Rwandan Genocide

Killing Neighbors

Twenty-two years, after the end of the 1994 Rwandan genocide, this organized mass violence still loom in both the world and Rwandan conscious and heart. This genocide was not only a physical act but also the destruction of bonds and an act of social violation. Over the past decade, scholars have begun taking a different angle in order to bring further clarity to the debates on what explains and why and how thousands of Rwandans participated in the 1994 wholesale slaughter of their neighbors, the other thousands of Rwandans. What can be the range of motives behind what is seen as senseless killing, genocide? In Lee Ann Fujii’s Killing Neighbors: Webs of Violence in Rwanda, the author analyzes the 1994 Rwandan genocide at the community level and tries to understand how can neighbors commit genocide against their own neighbors, family and friends?

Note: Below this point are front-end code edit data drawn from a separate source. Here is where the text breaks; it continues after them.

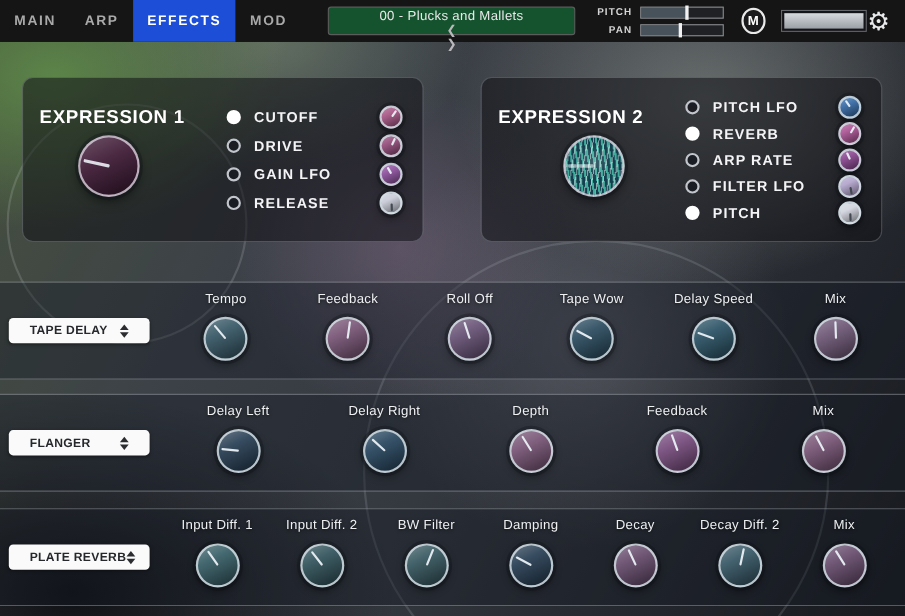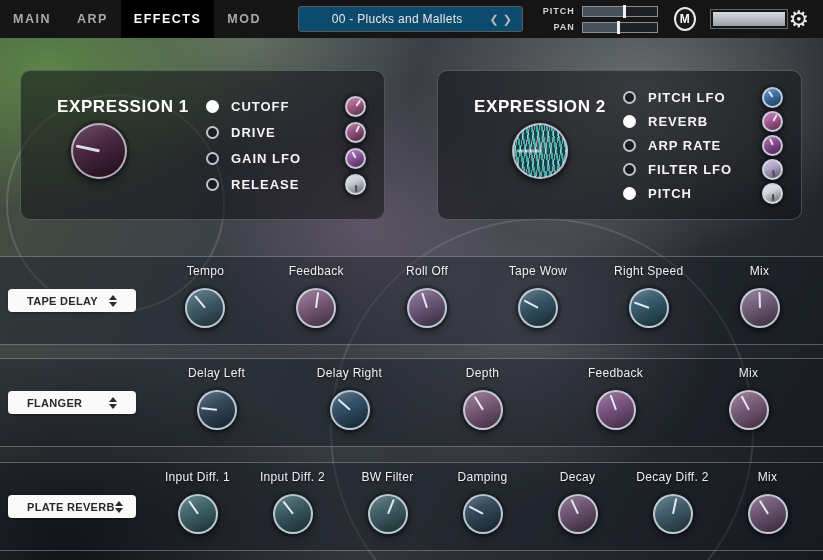"EFFECTS" .tab.on { background: #000000 -> #1d4ed8 }
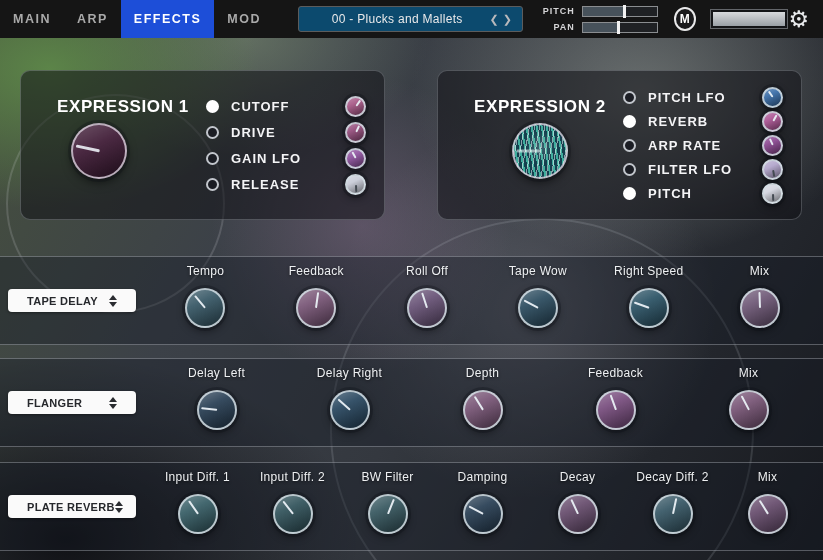"00 - Plucks and Mallets" .preset { background: #0c4a6e -> #14532d; flex-direction: none -> column }
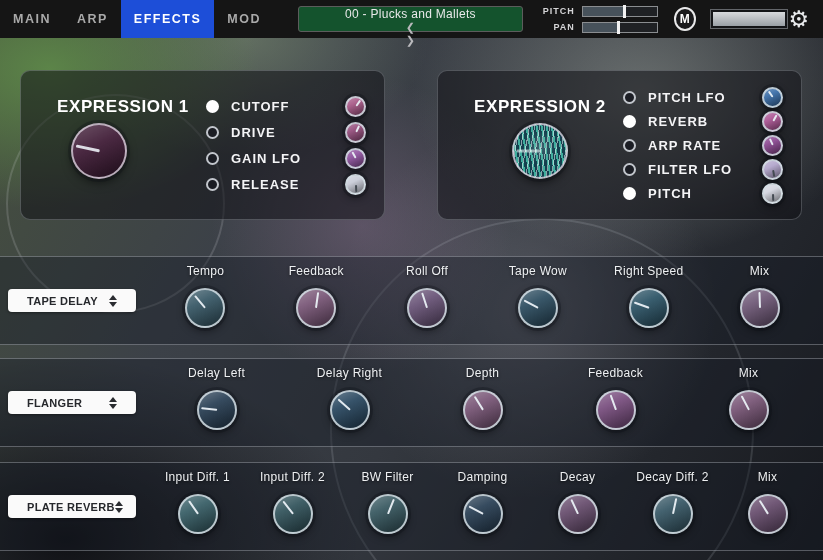"EXPRESSION 1" .expr-title { left: 36px -> 15px }
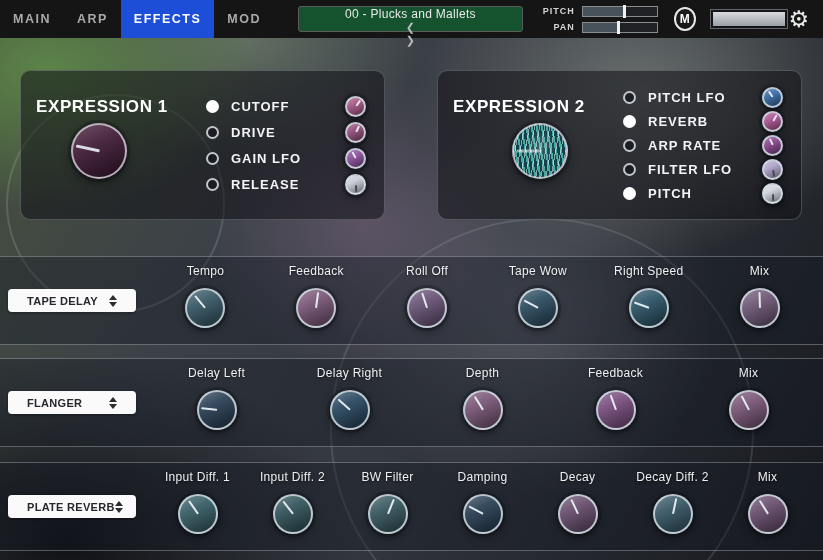"Right Speed" div.k-label { text: Right -> Delay }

There are numerous scholars such as Richard Paul who emphasizes the importance of an ethnographic approach in order to uncover both the meaning behind and motives for individuals to either succeed or fail to commit genocide. Other scholars argue that genocide is an inevitable consequence of ethnic tensions. However, Fujii completely rejects the solely ethnic lens to understand and examine the events of the genocide.  Fujii does not only craft both a succinct and smart piece of literature but also provide a sophisticated analysis of genocide by posing tough questions that contain implications for re-thinking about genocide. In this paper, I will focus on the micro-sociological approach, the Joiners, the “lowest-level participants in the genocide,”[1] complex relationship between violence and ethnicity and the concept of a script.